Assembly stresses role of international criminal courts in fostering reconciliation
10 April 2013 – The United Nations General Assembly today held its first ever debate on the role of the international criminal justice system in reconciliation, with its president stressing the vital part it must play not just in looking back on past atrocities but in bringing former foes together to build a better and more inclusive tomorrow.
"The paramount question is how international criminal justice can help reconcile former adversaries in post-conflict, transitioning societies," Assembly President Vuk Jeremic said in opening the session.
Over the past two decades various international criminal courts have been set up, either under UN sponsorship or in cooperation with the world body, to judge war crimes and crimes against humanity committed in countries as diverse as the former Yugoslavia, Rwanda, Sierra Leone, and Cambodia.
These include the International Criminal Tribunal for the Former Yugoslavia (ICTY), the International Criminal Tribunal for Rwanda (ICTR), the Special Court for Sierra Leone, the Extraordinary Chambers in the Courts of Cambodia, the Special Tribunal for Lebanon, and the International Criminal Court (ICC), which is not country-specific.
Addressing the Assembly, Secretary-General Ban Ki-moon stressed that the international criminal justice system was launched two decades ago, almost 50 years after the Nuremberg trials against Nazi war criminals, "in the face of horrendous acts that at times summoned up those very ghosts" from the Second World War.
"Impunity for war crimes, crimes against humanity, genocide and other serious international crimes is no longer acceptable, nor is it tolerated," he said, noting that the system has also given voice to victims and witnesses. "Where once they might have gone unheard, left to suffer in silence, today they have a platform."
He added that supporting international tribunals and courts means respecting, and not calling into question, their independence, impartiality and integrity. "It means implementing their decisions. And it means safeguarding them from those who seek to undermine them for reasons that may have more to do with politics than justice," he said.
Highlighting the theme of reconciliation, Mr. Jeremic, who comes from Serbia, part of former Yugoslavia, said: "Reconciliation will come about when all the parties to a conflict are ready to speak the truth to each other. Honouring all the victims is at the heart of this endeavour. That is why it is so critically important to ensure atrocities are neither denied, nor bizarrely celebrated as national triumphs.

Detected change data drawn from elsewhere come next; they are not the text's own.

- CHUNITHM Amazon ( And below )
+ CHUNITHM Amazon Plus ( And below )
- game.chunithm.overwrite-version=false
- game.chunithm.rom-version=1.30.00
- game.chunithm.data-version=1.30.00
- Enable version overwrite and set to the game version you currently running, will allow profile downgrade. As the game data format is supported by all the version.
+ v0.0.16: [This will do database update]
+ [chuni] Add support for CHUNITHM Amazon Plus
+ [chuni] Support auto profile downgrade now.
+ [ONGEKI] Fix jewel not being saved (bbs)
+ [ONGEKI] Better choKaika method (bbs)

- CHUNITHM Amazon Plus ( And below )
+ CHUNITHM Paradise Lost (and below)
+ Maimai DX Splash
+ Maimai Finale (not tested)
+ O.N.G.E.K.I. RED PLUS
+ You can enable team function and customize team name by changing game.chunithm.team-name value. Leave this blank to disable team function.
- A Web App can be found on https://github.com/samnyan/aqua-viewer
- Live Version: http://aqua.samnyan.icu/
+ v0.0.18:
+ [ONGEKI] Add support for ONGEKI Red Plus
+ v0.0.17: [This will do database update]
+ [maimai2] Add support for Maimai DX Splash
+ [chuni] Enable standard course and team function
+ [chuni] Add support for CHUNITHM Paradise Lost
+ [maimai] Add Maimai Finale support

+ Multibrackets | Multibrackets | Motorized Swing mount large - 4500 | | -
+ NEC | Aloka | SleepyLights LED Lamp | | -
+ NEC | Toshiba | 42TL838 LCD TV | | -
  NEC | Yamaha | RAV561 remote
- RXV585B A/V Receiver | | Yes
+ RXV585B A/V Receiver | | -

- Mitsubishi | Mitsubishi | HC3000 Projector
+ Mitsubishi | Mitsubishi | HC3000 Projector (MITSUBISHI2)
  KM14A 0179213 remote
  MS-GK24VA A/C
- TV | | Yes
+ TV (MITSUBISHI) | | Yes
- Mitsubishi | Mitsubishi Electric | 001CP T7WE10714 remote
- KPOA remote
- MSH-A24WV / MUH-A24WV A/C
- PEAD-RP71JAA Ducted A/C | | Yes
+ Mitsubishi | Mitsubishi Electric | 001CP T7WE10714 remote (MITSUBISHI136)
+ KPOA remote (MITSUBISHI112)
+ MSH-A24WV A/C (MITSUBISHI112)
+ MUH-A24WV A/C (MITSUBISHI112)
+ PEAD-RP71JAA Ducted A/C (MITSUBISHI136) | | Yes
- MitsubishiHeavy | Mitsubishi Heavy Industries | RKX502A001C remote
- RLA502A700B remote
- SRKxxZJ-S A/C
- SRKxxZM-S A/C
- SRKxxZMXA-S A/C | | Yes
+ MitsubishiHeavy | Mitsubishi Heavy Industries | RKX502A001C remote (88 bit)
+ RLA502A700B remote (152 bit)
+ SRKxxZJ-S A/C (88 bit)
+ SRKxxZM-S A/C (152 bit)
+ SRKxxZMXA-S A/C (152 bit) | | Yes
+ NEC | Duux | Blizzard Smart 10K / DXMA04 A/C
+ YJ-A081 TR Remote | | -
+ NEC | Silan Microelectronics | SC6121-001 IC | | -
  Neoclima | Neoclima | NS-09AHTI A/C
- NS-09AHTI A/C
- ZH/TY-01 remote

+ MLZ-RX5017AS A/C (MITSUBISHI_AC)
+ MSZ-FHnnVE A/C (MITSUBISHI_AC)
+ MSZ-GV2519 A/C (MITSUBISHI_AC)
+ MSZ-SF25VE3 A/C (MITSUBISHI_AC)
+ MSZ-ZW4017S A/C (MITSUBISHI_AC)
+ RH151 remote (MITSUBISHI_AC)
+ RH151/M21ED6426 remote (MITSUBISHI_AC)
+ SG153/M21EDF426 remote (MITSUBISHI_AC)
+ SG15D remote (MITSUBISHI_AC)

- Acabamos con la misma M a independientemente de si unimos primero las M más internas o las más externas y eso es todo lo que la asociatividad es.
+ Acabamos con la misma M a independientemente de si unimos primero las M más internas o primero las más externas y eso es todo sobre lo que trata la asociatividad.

"Reconciliation is in its essence about the future, about making sure we do not allow yesterday's tragedies to circumscribe our ability to reach out to each other, and work together for a better, more inclusive tomorrow."
He noted that the subject is immensely sensitive, often involving considerations of delicate matters like sovereignty or impartiality. "But I firmly believe there should be no forbidden subjects in the General Assembly," he said. "Where else can all Member States come together, as equals, to exchange views frankly, openly, and inclusively on far-reaching issues?"
Mr. Ban later met representatives of the Mothers of Srebrenica and Zepa Enclaves, where at least some 6,000 Moslem men and boys were massacred in the breakaway Serbian Republic of Bosnia and Herzegovina in 1995 during the wars in former Yugoslavia, as well as the Association of Victims and Witnesses of Genocide.
Forty-eight countries are scheduled to speak during the day-long General Assembly session.